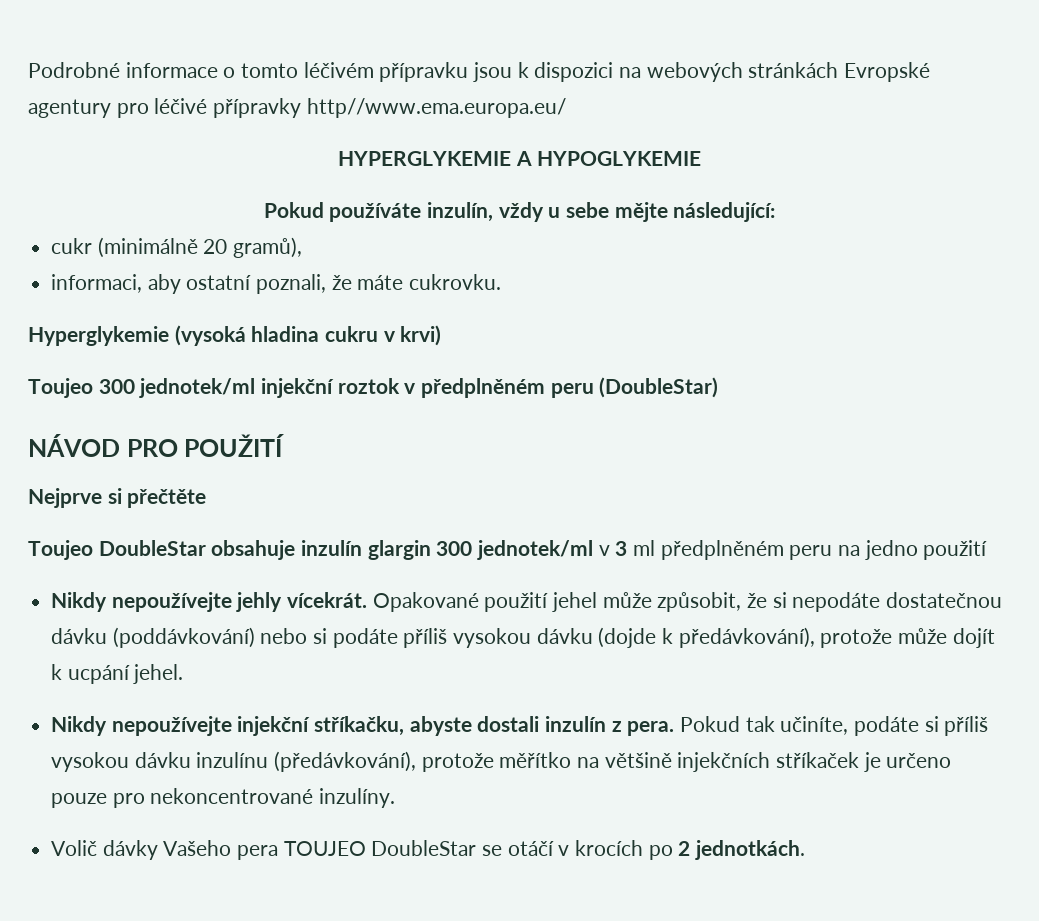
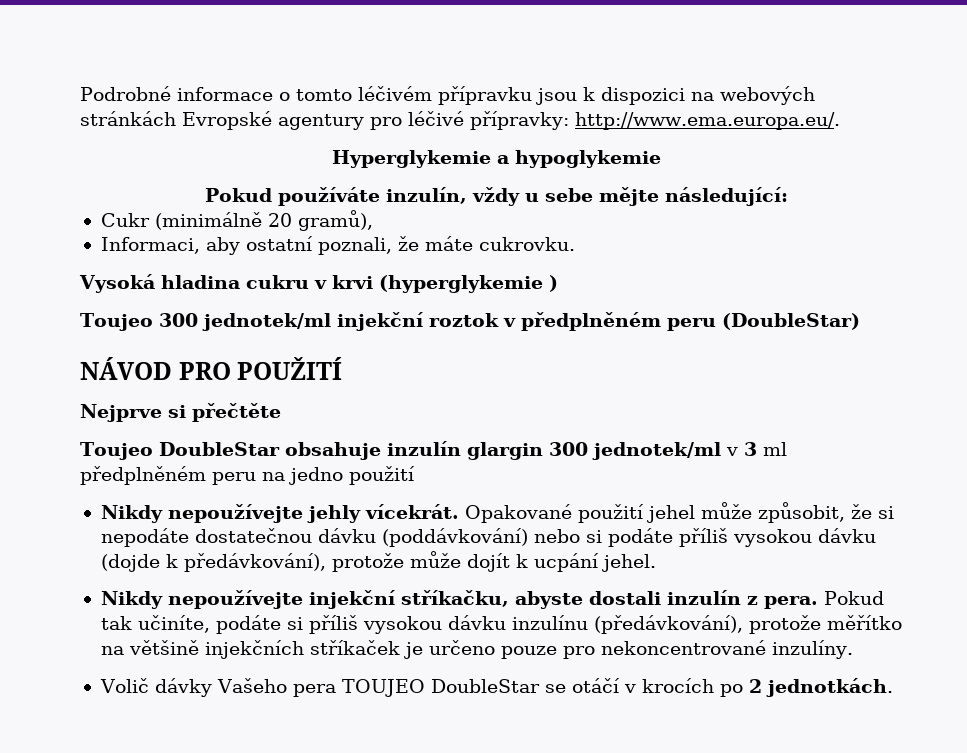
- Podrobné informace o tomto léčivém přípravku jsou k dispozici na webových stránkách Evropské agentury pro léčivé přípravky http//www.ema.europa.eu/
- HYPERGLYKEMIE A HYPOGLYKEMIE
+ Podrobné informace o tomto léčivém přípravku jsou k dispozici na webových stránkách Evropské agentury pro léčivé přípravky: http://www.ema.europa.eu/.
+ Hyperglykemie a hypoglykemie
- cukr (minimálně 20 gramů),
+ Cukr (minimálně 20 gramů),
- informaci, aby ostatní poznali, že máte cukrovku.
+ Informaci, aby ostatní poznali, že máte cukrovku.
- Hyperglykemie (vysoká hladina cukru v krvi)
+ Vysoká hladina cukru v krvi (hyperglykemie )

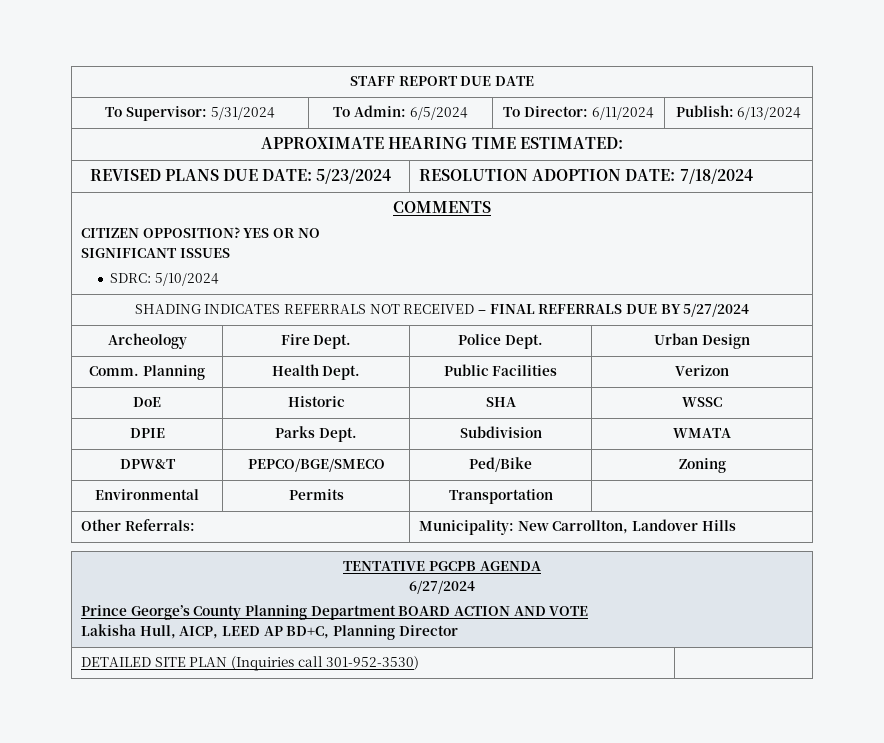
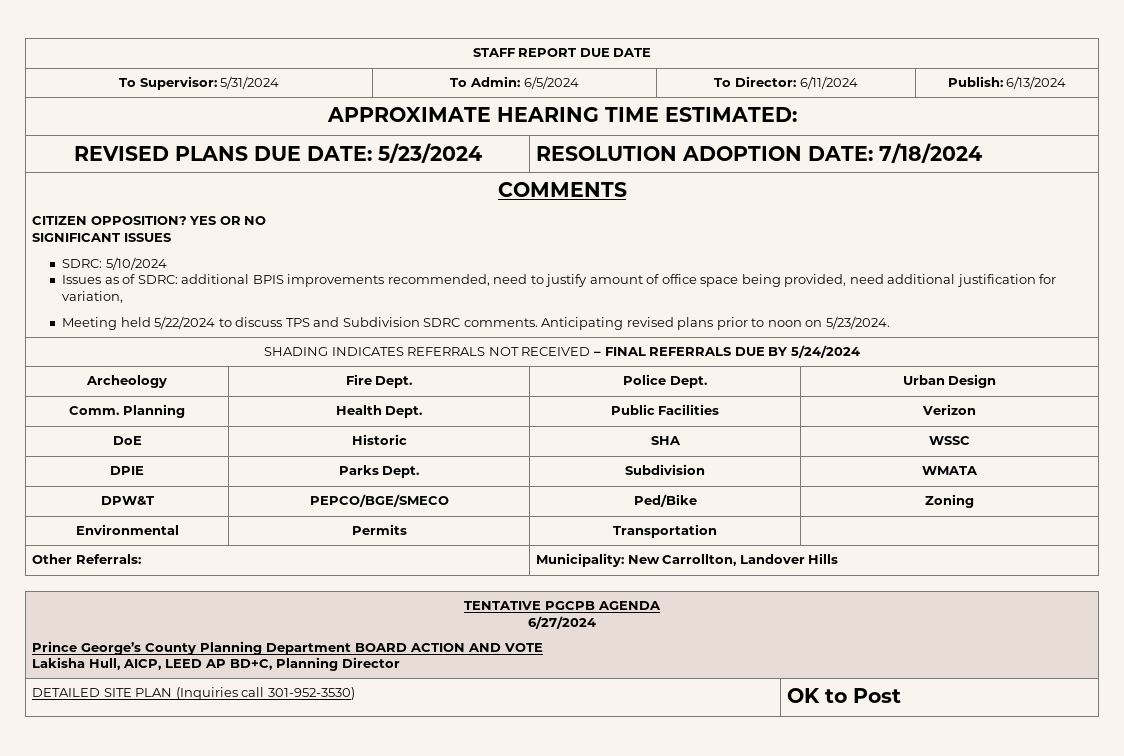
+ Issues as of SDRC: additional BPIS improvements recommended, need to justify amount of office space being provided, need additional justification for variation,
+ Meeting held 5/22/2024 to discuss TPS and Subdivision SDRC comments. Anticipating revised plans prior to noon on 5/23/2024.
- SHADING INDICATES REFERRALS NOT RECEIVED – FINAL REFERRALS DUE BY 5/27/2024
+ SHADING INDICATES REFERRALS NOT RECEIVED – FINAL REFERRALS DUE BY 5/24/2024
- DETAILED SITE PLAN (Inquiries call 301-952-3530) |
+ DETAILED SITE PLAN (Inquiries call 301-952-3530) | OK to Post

**Exercise**
Each line of the data above containing the string "REFERRALS" is to be copied.

**Result of this task**
- SHADING INDICATES REFERRALS NOT RECEIVED – FINAL REFERRALS DUE BY 5/27/2024
+ SHADING INDICATES REFERRALS NOT RECEIVED – FINAL REFERRALS DUE BY 5/24/2024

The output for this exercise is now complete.